Stories of outright discrimination against black people in restaurants abound. Last year, a reserved parking spot in a fancy neighborhood called Clifton went on sale for $83,000. I know Clifton. It’s crowded, but there’s parking. Some buyer probably paid what a typical South African family spends over 23 years for the privilege not to have to deal with “car guards,” the black or colored Capetonians who employ themselves to watch over your car for a quarter.
Driving in Johannesburg, I once saw a billboard for a Cape Town real estate company inviting South Africans to “semigrate.” The word was a play on “emigrate,” what many white South Africans have been threatening to do—to a whiter country—since the end of white rule in 1994. The implication was that moving to Cape Town was, more or less, just as good as leaving Africa itself.
This helps explain the strange quiet in the rest of the country about the drought. My friends in Johannesburg rarely talked or seemed to care very much about it. Serves them right for filling up their pools, a few acidly said. Let it become more like the rest of Africa—tougher, harder to eke out a living in—and let them see how it feels. With the coming of “Day Zero,” the day initially predicted for April when the government would have to shut off the taps, “four million people … may have to stand in line surrounded by armed guards,” National Geographic warned. The expectation among South Africans outside of Cape Town was that this might be a poetically just punishment. If Capetonians had wanted so badly to hold on to goodies, from wealth to race privilege, then let their overabundance and its effects drown them. The thought of a person who would pay $83,000 to avoid a car guard sweating in line to gather a bucket of water from a distribution truck was almost pleasurable.
I wrote to my friend Paul, who lives in an apartment in an upper-middle-class neighborhood, to see if I could stay with him in Cape Town. He agreed—but only if I understood what was going on.
What was going on, he suggested, was not just a drought, but a kind of vast, unplanned, crazy—and fabulous—social experiment. “I hope you’ll be game to test your water-saving limits!” he wrote me. “Nothing leaves the flat except via the toilet these days. The sink and bath are plugged ... I can manage the washing machine on the lowest setting, and its output goes into a 25-liter container for additional flushing. It’s all a bit extreme perhaps,” he conceded.
He and his present guest, he said, were each using only about a fifth of the 50 liters per person per day the city government had mandated—which is less than a sixth of the 330 liters the average American uses a day at home. “[But] it’s more of a challenge than a requirement,” he explained. “I’m sort of having fun with this!”

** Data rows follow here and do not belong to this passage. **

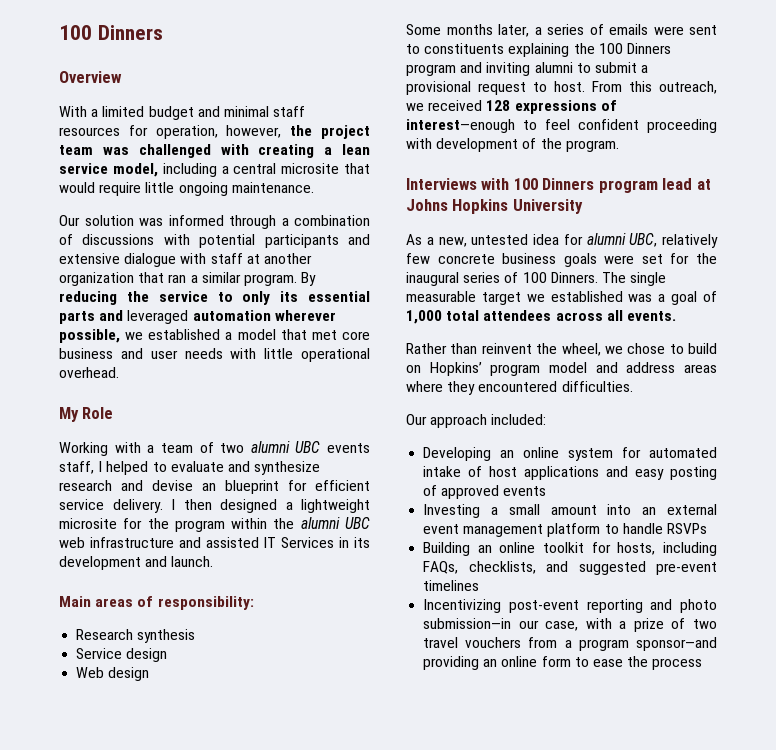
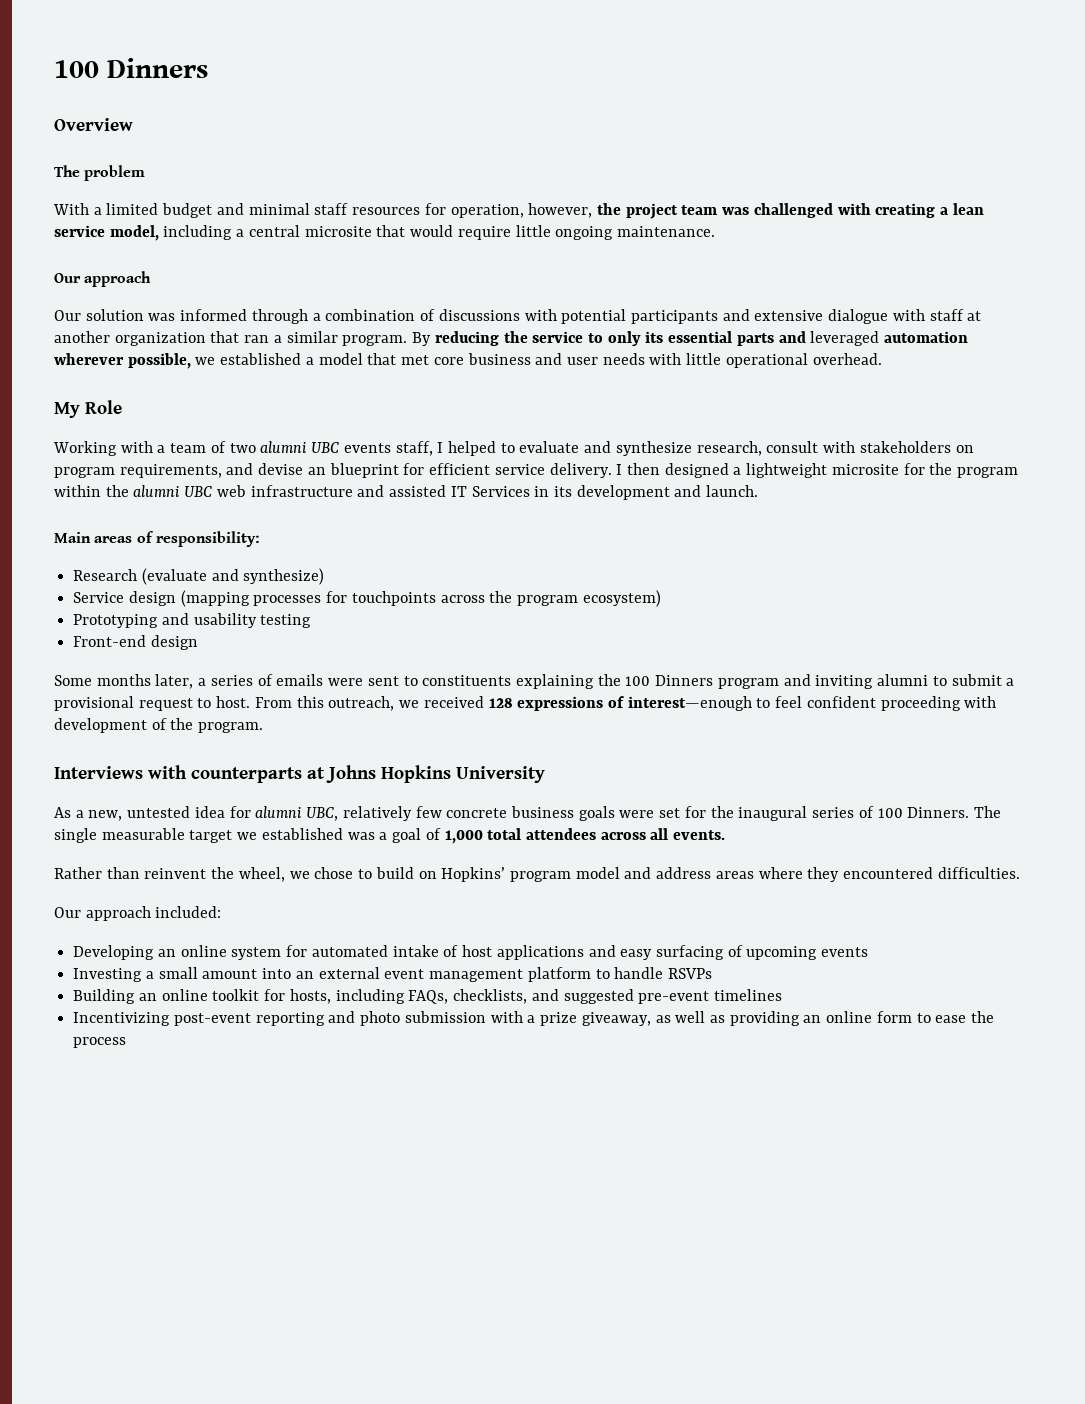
(122, 77) none -> [54,165,146,181] // The problem
(314, 187) none -> [54,271,152,287] // Our approach
[59,480,112,491] research -> [696,441,974,456] [54,464,222,478] research, consult with stakeholders on program requirements,
[137,629,196,643] synthesis -> [141,568,325,585] (evaluate and synthesize)
[76,667,105,678] // Web -> [180,590,661,607] [73,613,312,628] [73,635,147,647] (mapping processes for touchpoints across the program ecosystem) // Prototyping and usability testing // Front-end
[513,178,693,193] 100 Dinners program lead -> [191,767,302,783] counterparts
[670,466,717,480] [423,485,500,499] posting of approved -> [655,945,818,960] surfacing of upcoming
[423,618,717,632] [423,637,717,651] submission—in our case, with a prize of two travel vouchers from a program sponsor—and -> [404,1011,725,1026] submission with a prize giveaway, as well as

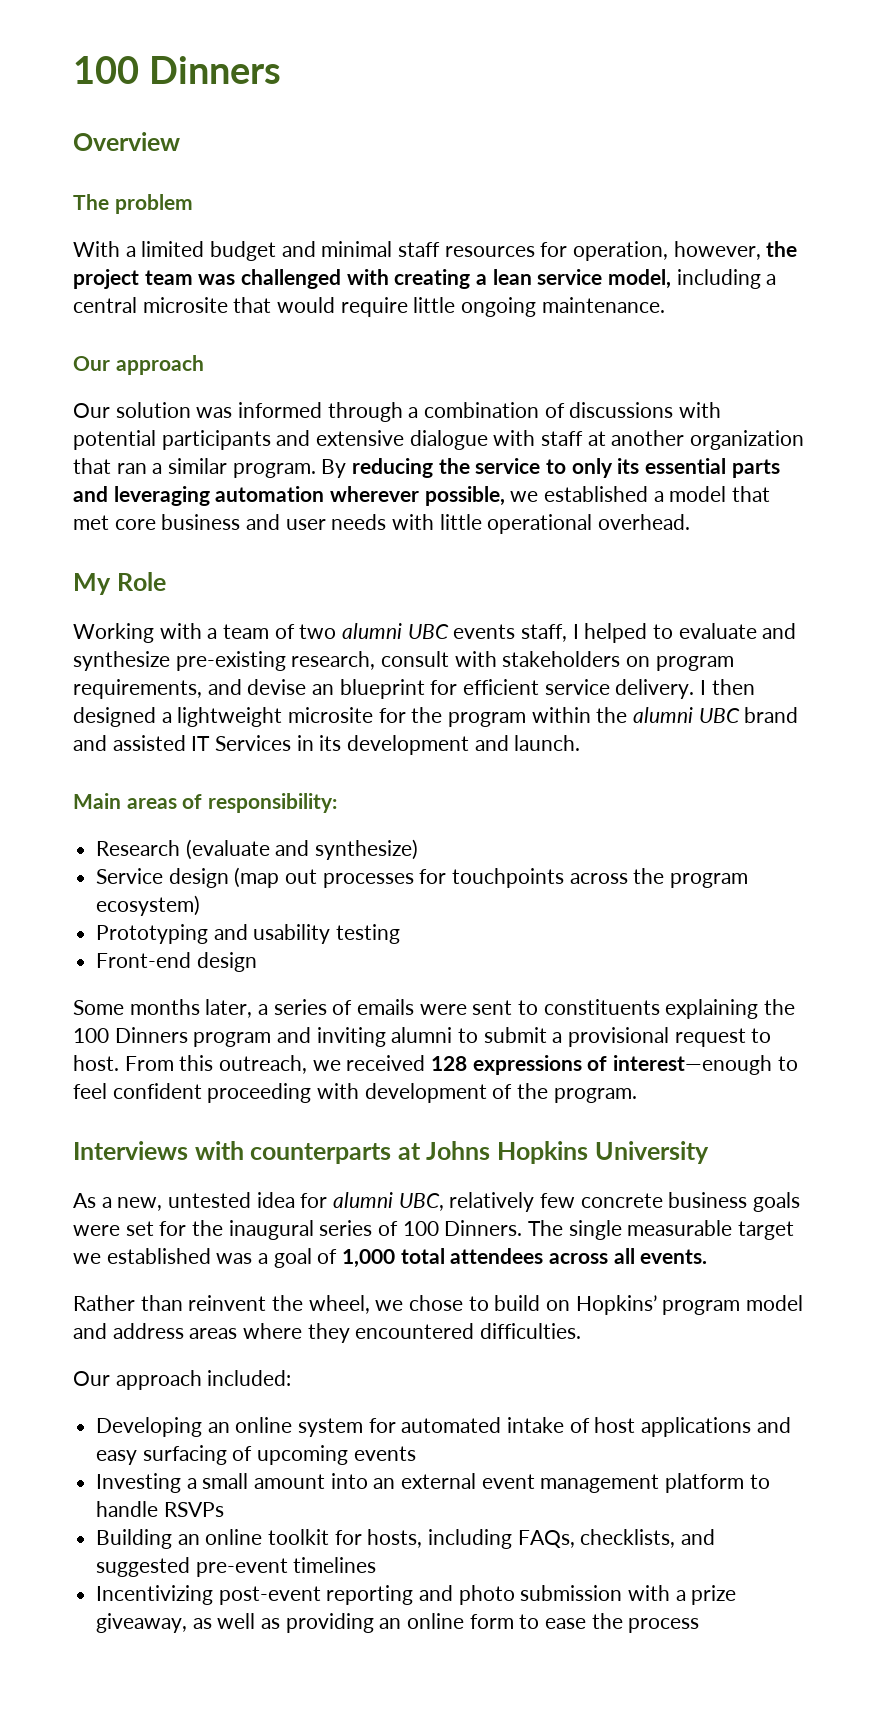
[810,331,880,346] leveraged -> [113,486,210,506] leveraging
(692, 448) none -> [175,651,286,671] pre-existing
[216,485,353,497] web infrastructure -> [744,707,799,723] brand
[180,590,250,607] (mapping -> [234,867,318,888] (map out

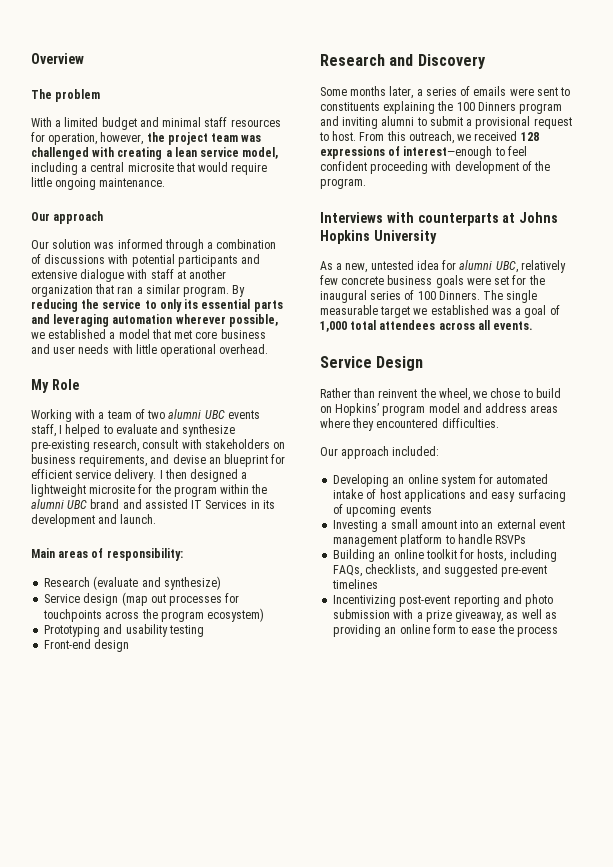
[73,56,282,84] 100 Dinners // -> (31, 58) none
[655,656,734,671] program -> [31,454,76,464] business
(257, 962) none -> [320,54,486,69] // Research and Discovery
(708, 1256) none -> [320,356,424,371] // Service Design

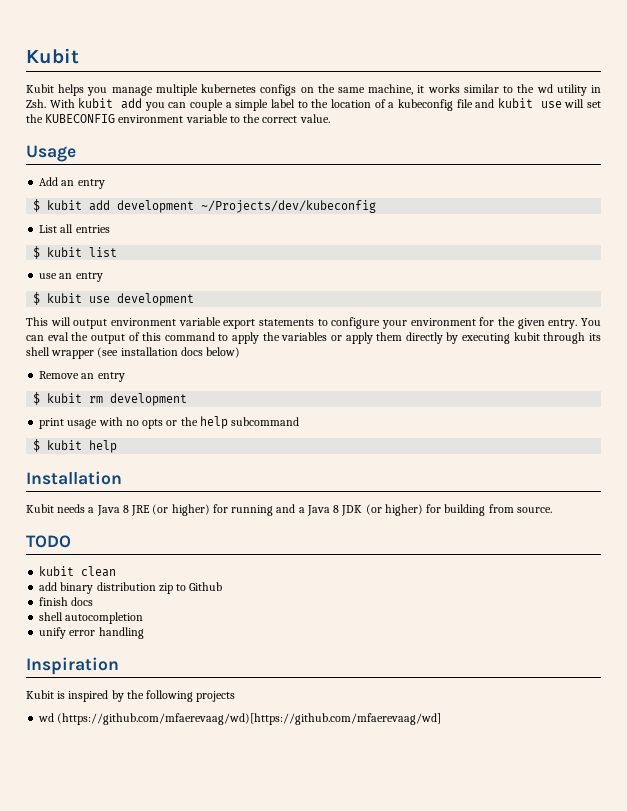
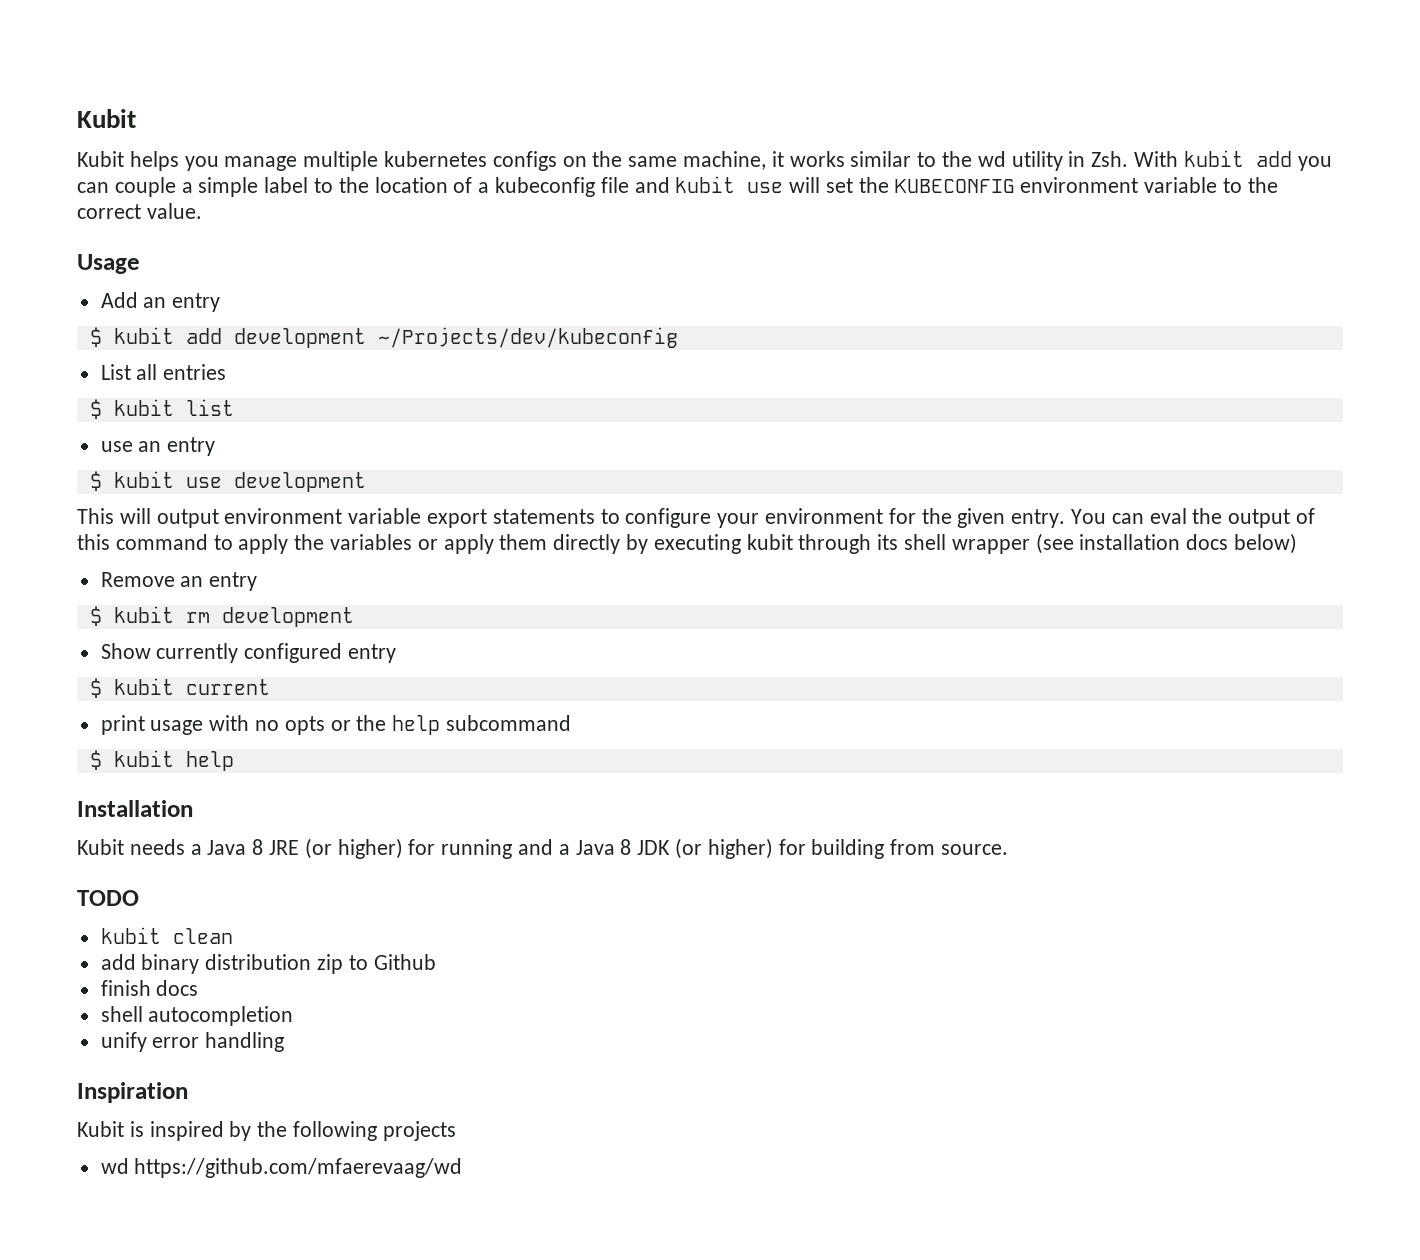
(188, 399) none -> [100,643,397,663] [89,678,270,698] // Show currently configured entry // $ kubit current
[57,713,442,725] (https://github.com/mfaerevaag/wd)[https://github.com/mfaerevaag/wd] -> [134,1158,463,1178] https://github.com/mfaerevaag/wd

Being able to show a visitor day-old urine ripening in your toilet bowl is a proud moment.Over the past year, unexpectedly, the city has cut its water consumption by 40 percent. “Bucket showers”—or catching the water in a plastic tub for reuse—are now the norm. Washing dishes in pure water is a luxury; kitchens smell of days-old dishwater. People put out ungainly tanks in their yards to harvest rainwater, smothering whatever grass might be left. Wealthy South Africans, traditionally, have had fastidious cleanliness standards, a way of distinguishing themselves and of tapping the vast labor reserve of cheap maids. Now, being able to show a visitor day-old urine ripening in your toilet bowl, proving you do not flush, is a proud moment. Body odor is less taboo. Many women have radically adjusted their haircare routines: embracing natural curls to diminish the need to wash and style, shampooing only once a week or, as one woman told me in a discussion on a community-run drought Facebook page, “experimenting with spraying my hair lightly” with a plant mister. Others chopped hip-length hair off into bobs or Sinéad O’Connor shaves. A queer friend of mine complained she didn’t know who to hit on because “there are queer haircuts everywhere.”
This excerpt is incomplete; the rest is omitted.